Читаем Around the World Submerged: The Voyage of the Triton полностью

The Mid-Atlantic Ridge, a pressure ridge created as the earth’s mass cooled millions of years ago, has never presented a hazard to mariners. Only the Azores themselves, or certain other islands, are surrounded by water shallow enough to be of any concern. Much of the Ridge, therefore is not even well charted. Deep traveling submarines are not at all like other ships, however, for they require much more depth. This was another reason for our voyage, to make a world-girdling recording of the bottom contour.

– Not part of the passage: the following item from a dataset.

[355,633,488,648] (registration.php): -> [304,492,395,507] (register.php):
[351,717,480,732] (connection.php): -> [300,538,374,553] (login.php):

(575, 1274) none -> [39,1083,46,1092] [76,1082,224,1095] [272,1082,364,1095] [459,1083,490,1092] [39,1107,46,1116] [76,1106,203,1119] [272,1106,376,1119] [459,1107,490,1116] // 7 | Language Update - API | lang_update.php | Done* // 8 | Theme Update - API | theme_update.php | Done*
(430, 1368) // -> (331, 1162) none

One of the special devices with which Triton had been fitted during the hectic two weeks before she sailed was for this purpose. Outfitted with many miles of expensive, sensitized paper, the device operated from our fathometer, taking many soundings per minute and recording them graphically so as to show a virtual photograph of the shape of the bottom of the ocean over which we had just passed. It was with justice officially called the “Precision Depth Recorder (PDR).”

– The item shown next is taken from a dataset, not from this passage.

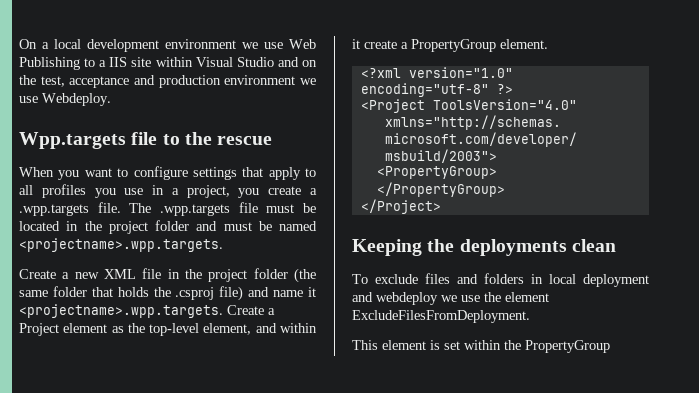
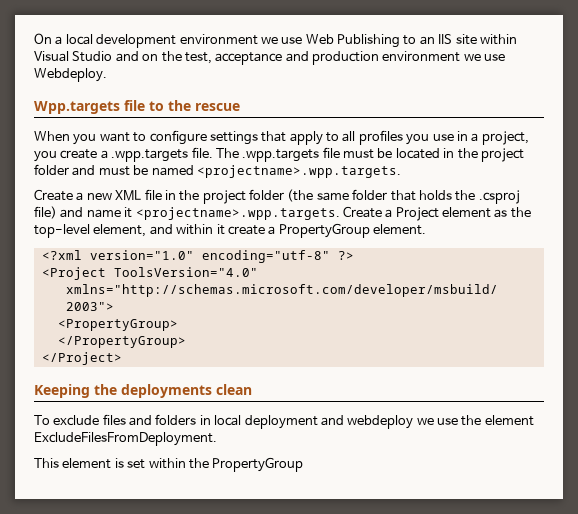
[99,60,107,67] a -> [419,36,435,45] an

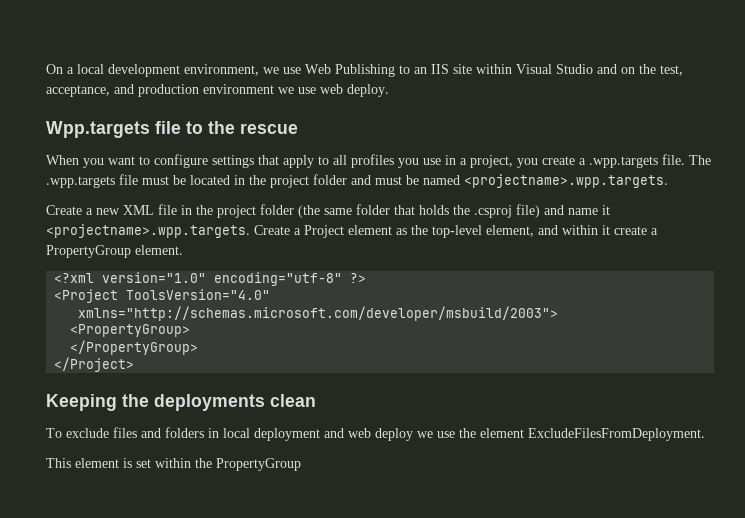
[179,34,258,45] environment -> [184,64,259,76] environment,
[215,52,283,65] acceptance -> [46,85,110,97] acceptance,
[34,68,107,82] Webdeploy. -> [320,84,389,97] web deploy.
[347,415,414,429] webdeploy -> [348,428,413,441] web deploy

As is well known, the ocean is full of mountains, just as is the land, but very few of the ocean’s mountains have ever been mapped. As Triton approached the vicinity of St. Peter and St. Paul’s Rocks, we expected to notice a gradual shoaling of water, and the PDR was carefully watched.

Civil Engineer Gordon E. Wilkes was aboard to monitor the equipment. In addition, in order to obtain immediate value from anything the PDR might detect, a special watch was detailed to observe it. During the early morning of the twenty-third of February, more than twenty-four hours before we should reach St. Peter and St. Paul’s Rocks, sudden and very rapid shoaling was recorded on the PDR. This was immediately brought to the attention of the Officer of the Deck by Jerry Saunders, Radarman Second Class, who at the moment was on PDR watch. We were still quite some distance from where we expected to find the Mid-Atlantic Ridge, and soundings recorded but a few moments earlier indicated a depth of roughly two thousand fathoms.

This “seamount” must have been of extremely solid structure, for it towered over the relatively flat sea bottom to a height of nearly nine thousand feet. Its sides were precipitous and its craggy form, profiled on the PDR, resembled the spires of a medieval cathedral. We slowed to creeping speed as we came up on the mount, for we had to be able to avoid it should it extend to our depth level. Slowly, we crept over the area, recording a minimum sounding of nine hundred and thirty fathoms, and then reversed course and ran over the same track. Criss-crossing, we pinpointed the peak’s location and traced an outline of it from all sides.

It must be admitted that coming as it did without warning, the abrupt decrease in soundings startled me. We could not see ahead, of course, except by sonar, and until we actually had passed over it and determined the minimum distance between the top of the seamount and the surface, there was no way to guess how high the peak might actually reach. Had it reached higher, had we been traveling much deeper than we were, and had we not been keeping the careful watch that we were keeping, we might have struck it in the manner of an aircraft striking a mountain. The results would have been equally calamitous.

As I left the control room, with the peak safely astern and its location carefully logged, I noticed that this particular submerged mountain had already received a name.

Conforming to the tradition that the discoverer of prominent geographical features has the right to name them, Jerry Saunders had neatly inscribed “Saunders Peak” opposite its location on our track chart.

Saunders Peak will present no hazard to submarines until they travel much deeper than they are yet able to do. But, nevertheless, it had not been marked on any chart before this. We had made a new discovery.

The twenty-fourth of February was the day we expected to sight St. Peter and St. Paul’s Rocks. According to navigator Will Adams, we should see the islet dead ahead on the horizon at about noon. Prior to this time we had studied every bit of lore we had on board about the Rocks, but there was very little to be learned. Sailing Directions described it as bare and useless, a one-time guano collecting spot, noting that there had once been a small dock, long since washed away, and that the highest rock had an abandoned lighthouse surmounting it.